Tratamiento quirúrgico

  • Trasplante total o parcial de páncreas.
  • Trasplante de islotes pancreáticos.
  • Células madre.

Otras opciones

Otras opciones de tratamiento pasan por la educación al paciente e incluyen:

  • Modificaciones de la dieta: el objetivo principal es conseguir la normoglucemia, adaptando la dieta a las necesidades de cada paciente y ofreciéndole pautas a largo plazo.
  • Incremento del ejercicio físico: para reducir el sobrepeso, los niveles de glucemia y hemoglobina glicosilada, disminuir la hipertensión  y el riego de enfermedades cardiovasculares, etc.

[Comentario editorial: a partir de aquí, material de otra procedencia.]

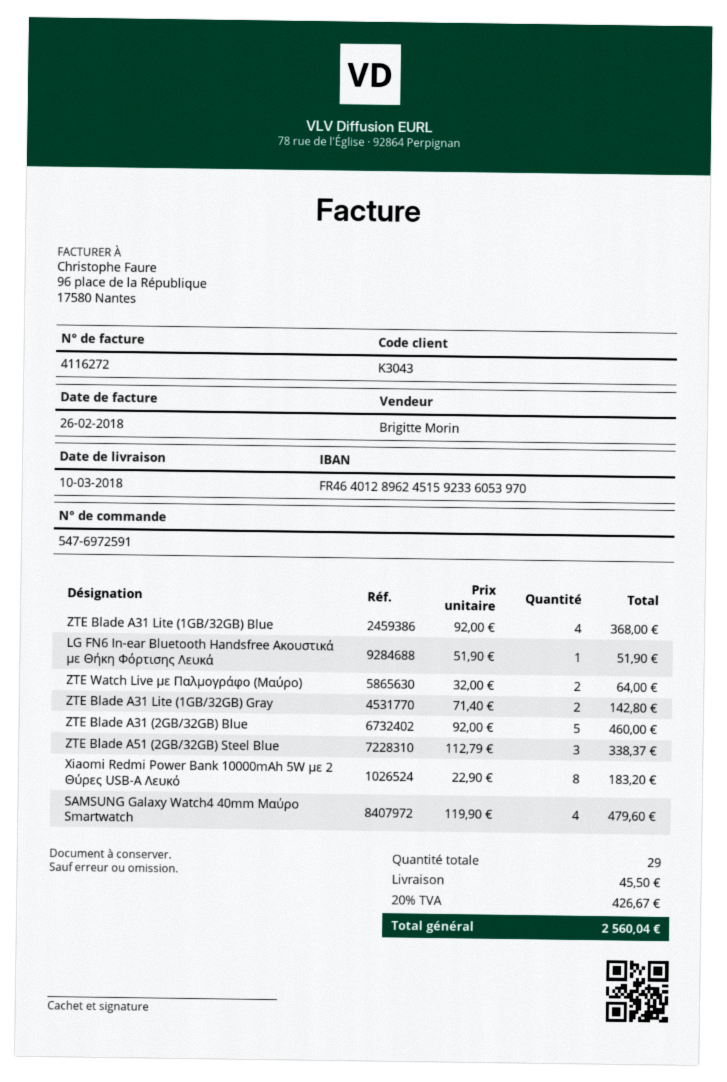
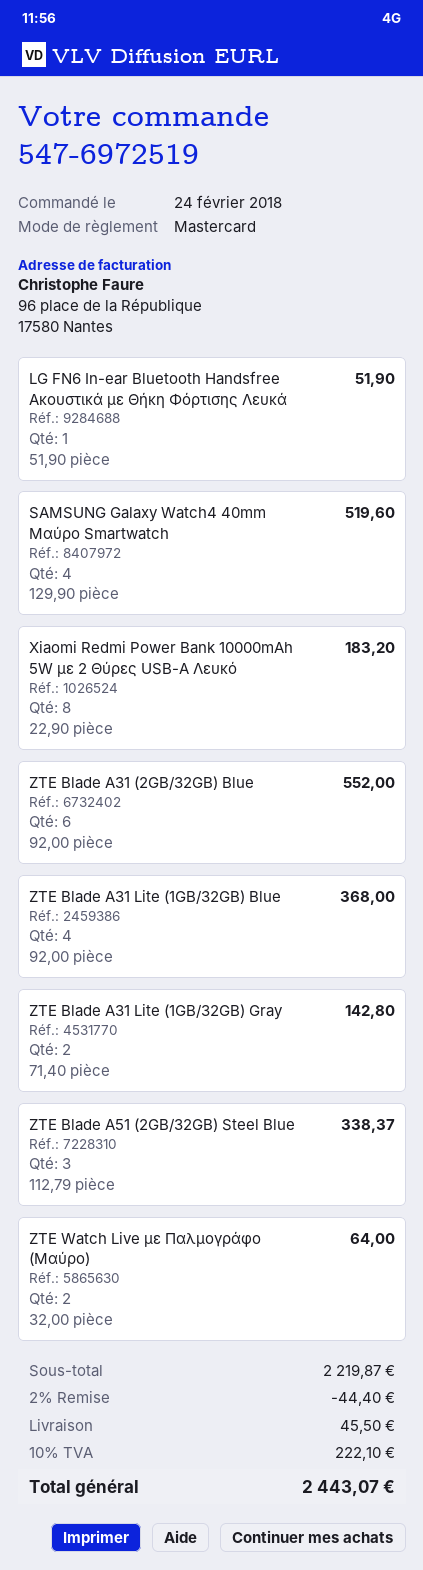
order number: 547-6972591 -> 547-6972519
ZTE Blade A31 (2GB/32GB) Blue: 5 x 92.00 = 460.00 -> 6 x 92.00 = 552.00
SAMSUNG Galaxy Watch4 40mm Μαύρο Smartwatch: 4 x 119.90 = 479.60 -> 4 x 129.90 = 519.60
discount: none -> 2% = 44.40
tax: 20% = 426.67 -> 10% = 222.10
total: 2560.04 -> 2443.07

Complicaciones crónicas de la diabetes mellitus

  • Cetoacidosis diabética: propia de la DM tipo 1, tiene una evolución muy rápida y está causada por un exceso de cuerpos cetónicos en sangre. El tratamiento de la cetoacidosis diabética es de carácter urgente y pasa por la rehidratación del paciente y el tratamiento de la hiperglucemia.
  • Retinopatía diabética: incluye, por ejemplo, hemorragias retinianas debidas a la degeneración del sistema vascular que irriga el ojo.
  • Nefropatía diabética: es una complicación grave de la diabetes, que afecta a los riñones. Se puede diagnosticar midiendo la microalbuminuria, la pérdida de pequeñas cantidades de albúmina a través de la orina. Puede derivar en un deterioro irreversible de la capacidad renal.
  • Neuropatías: de tipo sensitivo, en caso de diabetes grave pueden derivar en pie diabético o artropatía de Charcot y, finalmente, en gangrena y amputación del miembro.
  • Complicaciones cardiacas y vasculares: la diabetes aumenta el riesgo de tener un evento cardiovascular, microangiopatía diabética o microaneurismas.